El libro tiene momentos muy notables. Sus apuntes sobre el padre Hurtado y su aguerrida concepción ignaciana del mundo como arena de combate no tienen nada que ver con la hagiografía tejida después a su alrededor. Se embriagaba el santo con Mauriac y otros novelistas católicos franceses, se descompensaba con Sartre y -lo peor- hablaba de Cristo como de “el patroncito”. La escena del escarnio familiar durante la lectura del diario de vida que llevaba de niña la mamá del escritor es una expresión terriblemente cruda de la patanería e insensibilidad en una familia bien pije. El momento está recuperado con maestría: es muy cómico en su brutal obscenidad y es terriblemente trágico y tiene mucho de violación. Los episodios del abuso sexual por parte de un cura del colegio, de la iniciación erótica en un burdel del Santiago viejo, de las fiestas zapallarinas con moral de patota o de los ritos de su amistad con Jodorowsky, con Lihn (que le dice que como poeta no va a llegar a ninguna parte) o con Lafourcade, también son convincentes. Sí, seguramente no está todo. Pero la memoria no es lo que ocurrió; es lo que queda. A veces son imágenes de cierta nitidez;  otras, más líquidas o gaseosas. Casi siempre incompletas. Jamás son imágenes notariales y el propio autor admite que pueden estar contaminadas por la subjetividad, por los endosos de la exageración o incluso por las trampas de la ficción.

La prosa de Edwards tiene una respiración que para muchos lectores es insufrible. Los entiendo. Es una prosa circular, que gira sobre sí misma una y otra, que repite, que opera por acumulación, que no es económica (de acuerdo: Edwards no es Borges) ni está hecha de sentencias y que (¡bravo!) se sienta en los manuales de edición. Pero vaya que tiene tono y que llega lejos.

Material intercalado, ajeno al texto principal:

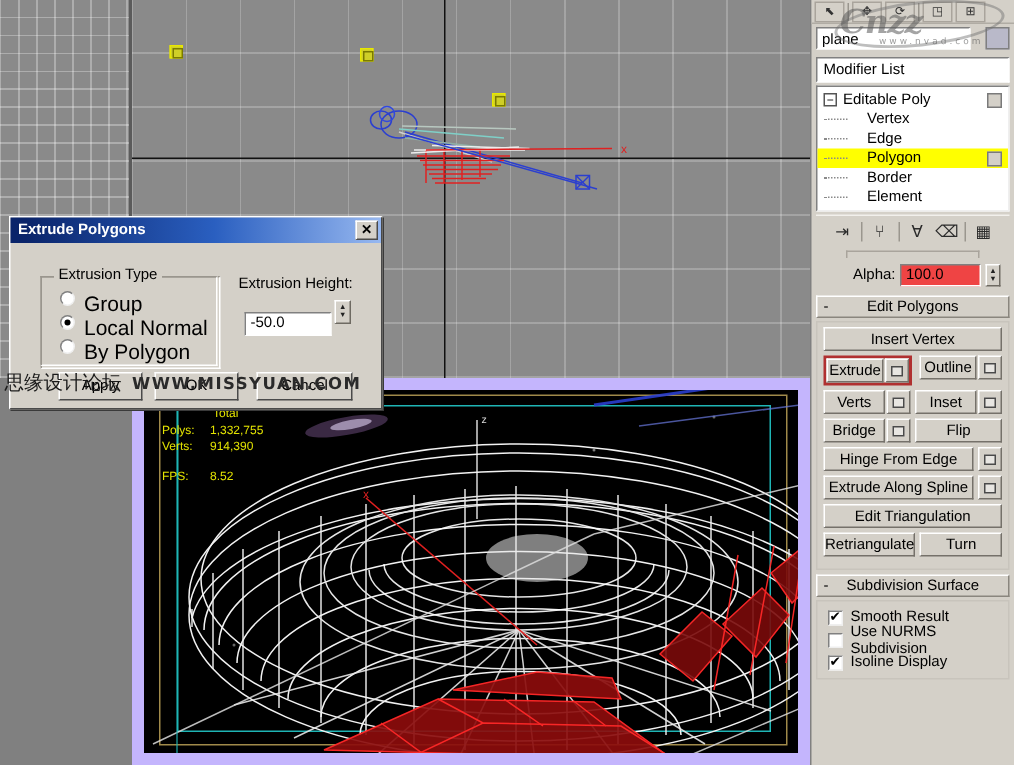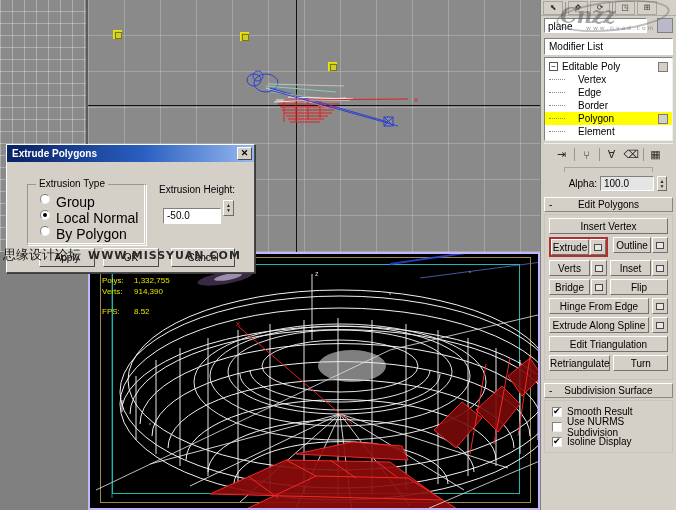--- a/index.html
+++ b/index.html
@@ -586,14 +586,14 @@
         <span class="dashline"></span>
         <span class="child-indent">Edge</span>
       </div>
-      <div class="stack-row">
-        <span class="dashline"></span>
-        <span class="child-indent">Border</span>
-      </div>
       <div class="stack-row selected">
         <span class="dashline"></span>
         <span class="child-indent">Polygon</span>
         <span class="stack-chk"></span>
+      </div>
+      <div class="stack-row">
+        <span class="dashline"></span>
+        <span class="child-indent">Border</span>
       </div>
       <div class="stack-row">
         <span class="dashline"></span>

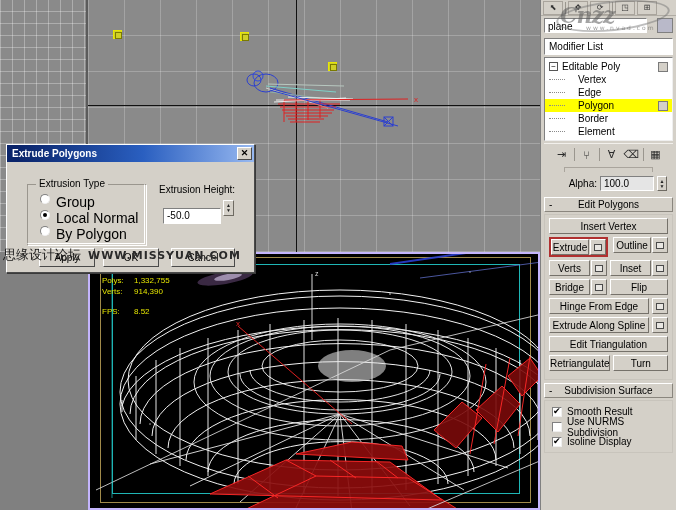--- a/index.html
+++ b/index.html
@@ -169,7 +169,7 @@
   }
   .alpha-label { font-size: 10px; color: #000; }
   .spinfield {
-    width: 54px; height: 15px; background: #e5e5e5;
+    width: 54px; height: 15px; background: #ef4444;
     border: 1px solid #808080; border-right-color: #fff; border-bottom-color: #fff;
     font-size: 10px; padding-left: 3px; line-height: 13px; color: #000;
   }

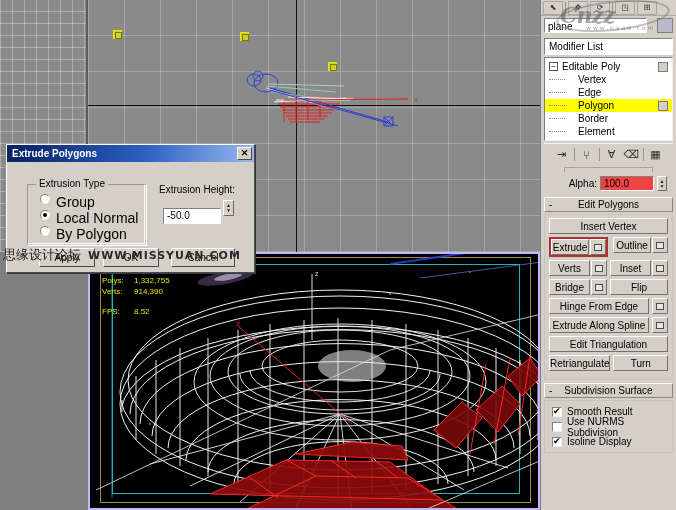--- a/index.html
+++ b/index.html
@@ -57,7 +57,7 @@
   #vp-persp {
     left: 88px; top: 252px; width: 452px; height: 258px;
     background: #000;
-    border: 2px solid #c4b5fd;
+    border: 8px solid #c4b5fd;
   }
   #vp-bottomleft {
     left: 0; top: 252px; width: 86px; height: 258px;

Hay mucho paño que cortar en este libro adictivo y valiente. Me quedo con sus delaciones del Chile pata pesada que por lo visto fuimos siempre y en gran medida seguimos siendo ahora. Paró las patas, decíamos y decimos cuando alguien  muere. Le pone entre pera y bigote, para señalar al alcohólico. Potijunto, para designar a quien no es el orangután que supuestamente debería ser.

Buen libro. Hace pensar en lo que hemos hecho con el país. Y en lo que el país ha hecho con nosotros.